Louis-Marie Pasquier

Louis-Marie Pasquier

Où commence votre parcours de donateur ?

En 1974, nous avons créé une entreprise avec mes frères. Au départ, les bénéfices étaient essentiellement consacrés au développement de l’entreprise. Mais je voyais que nous constituions un patrimoine important qui a peu à peu amené la question de l’argent. Du rapport à l’argent. Nous avons donc commencé à partager, assez méthodiquement. Mais j’avais beau être très attentif aux associations que nous soutenions, je gardais le sentiment que c’était un peu “facile” de faire un chèque, de le mettre dans une enveloppe, et de ne plus rien faire pendant un an.

 

Vous avez donc cherché à donner « au-delà du chèque » ?
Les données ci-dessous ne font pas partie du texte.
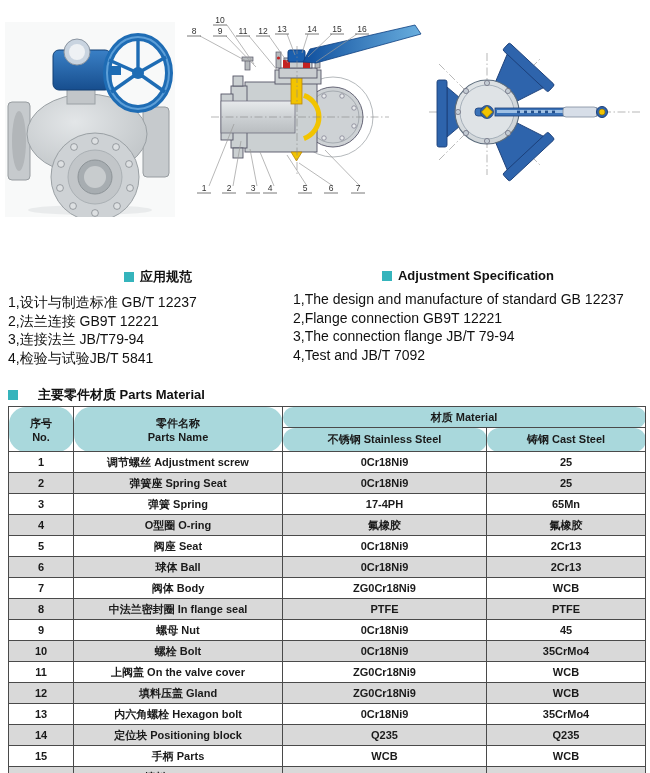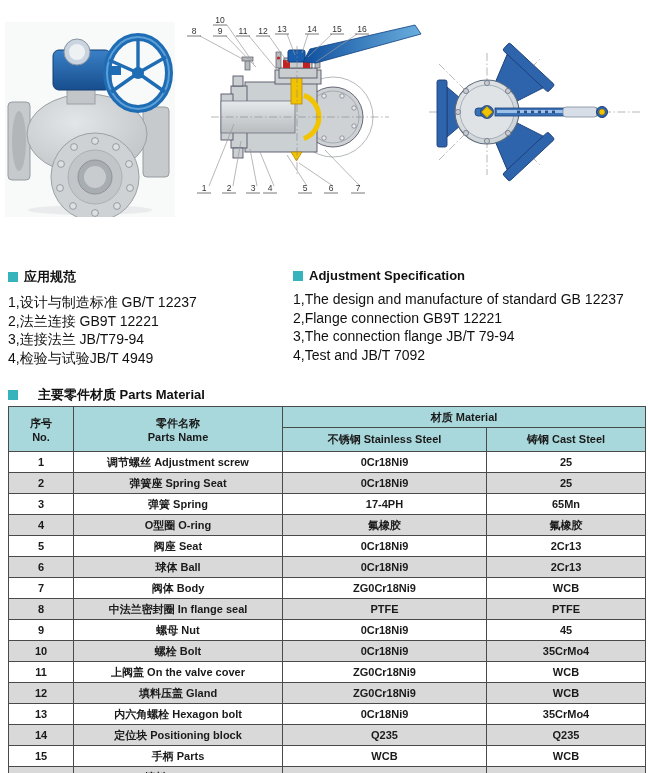"应用规范" .spec-title { justify-content: none -> center }
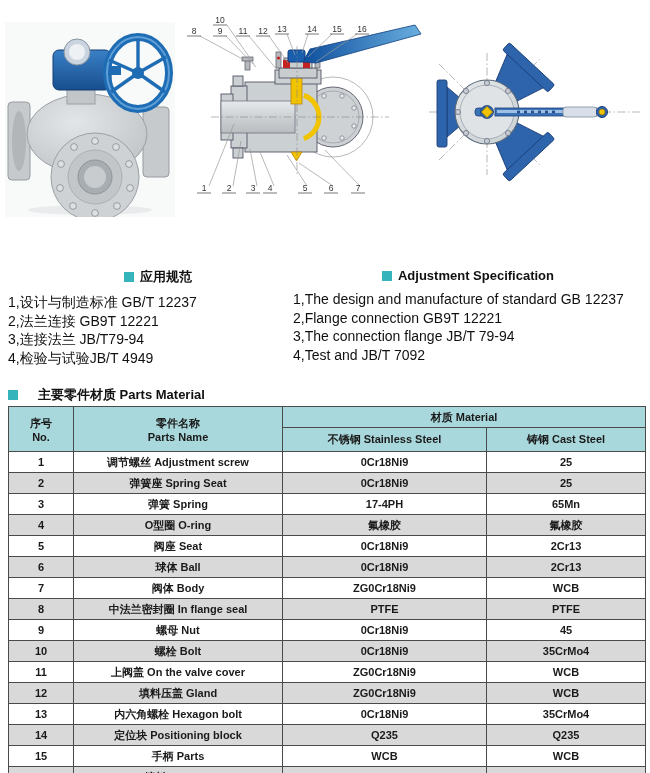"4,检验与试验JB/T 4949" li { text: 4949 -> 5841 }
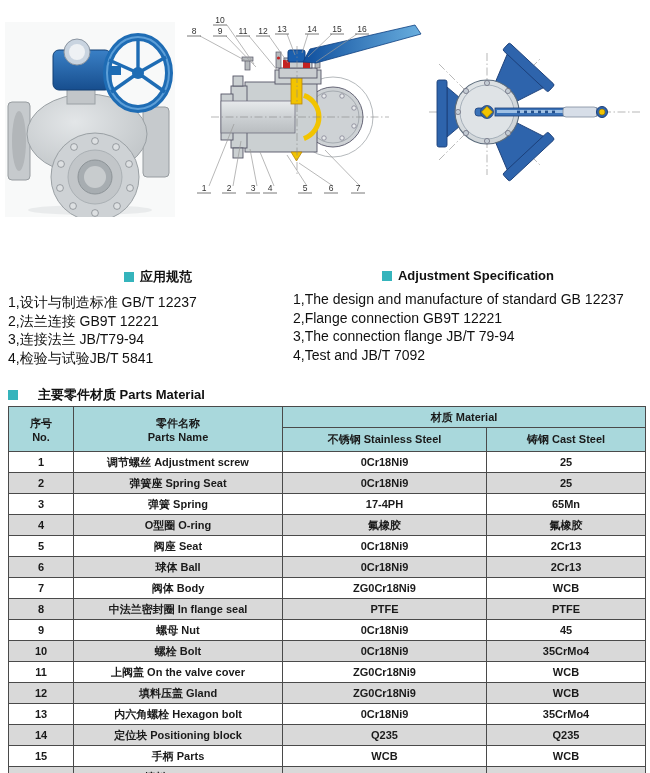"序号" table.parts thead th { border-radius: none -> 17px }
Oui. Mais les solutions envisagées m’inspiraient une grande solitude. J’avais l’impression qu’il manquait quelque chose pour les donateurs qui partageaient mon ressenti. Je m’en suis ouvert à Jean-Marie Destrée, qui travaillait alors au développement des ressources du Secours Catholique. Lorsque la Fondation Caritas France a été créée, et il m’a recontacté en disant : « c’est fait, notre Fondation abritante existe ! ». Fin 2012, nous avons donc créé notre fondation familiale sous égide de la Fondation Caritas France. Nous avons choisi de faire une donation temporaire d’usufruit des revenus du portefeuille de mes actions de l’entreprise.

Après un an, quel premier bilan de cette fondation ?

La créer m’a en quelque sorte apaisé. Évidemment, la question du partage ne m’empêchait pas de dormir, mais je ne l’oubliais pas. Il y a tellement de misère et de souffrance. Je me demandais : que puis-je faire de plus ? En m’abritant sous l’égide de la Fondation Caritas France, j’ai trouvé ce qui me manquait : un soutien pour la gestion patrimoniale, un œil capable de prendre du recul, un véritable engagement contre la pauvreté.